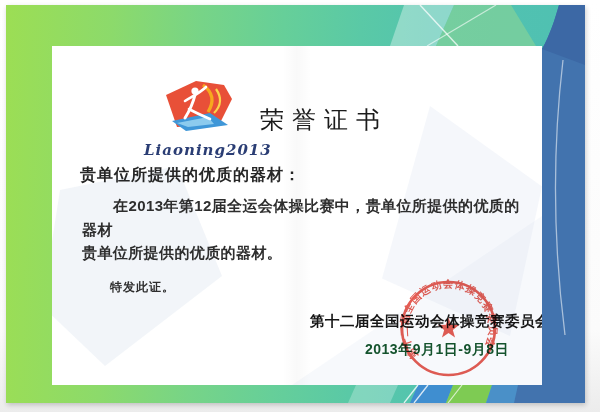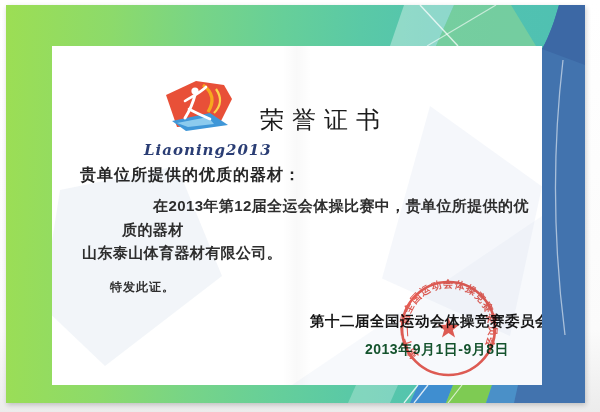--- a/index.html
+++ b/index.html
@@ -54,7 +54,7 @@
     position:absolute;left:30px;top:148px;width:448px;
     font-size:15px;line-height:23.5px;color:#2e2e2e;font-weight:bold;letter-spacing:.4px;
   }
-  .body-line.indent{text-indent:31px;margin-left:40px;}
+  .body-line.indent{text-indent:31px;}
   .closing{
     position:absolute;left:58px;top:233px;
     font-size:12px;color:#2e2e2e;font-weight:bold;letter-spacing:1px;

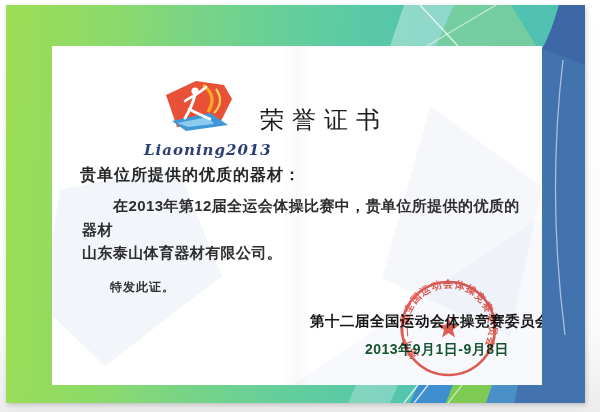--- a/index.html
+++ b/index.html
@@ -125,7 +125,7 @@
 
       <div class="body-text">
         <div class="body-line indent">在2013年第12届全运会体操比赛中，贵单位所提供的优质的器材</div>
-        <div class="body-line">山东泰山体育器材有限公司。</div>
+        <div class="body-line">贵单位所提供的优质的器材。</div>
       </div>
 
       <div class="closing">特发此证。</div>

--------------------------------

#### What you have to do:
Report all lines of the data above that include the string "indent".

#### Answer below:
-  .body-line.indent{text-indent:31px;margin-left:40px;}
+  .body-line.indent{text-indent:31px;}
         <div class="body-line indent">在2013年第12届全运会体操比赛中，贵单位所提供的优质的器材</div>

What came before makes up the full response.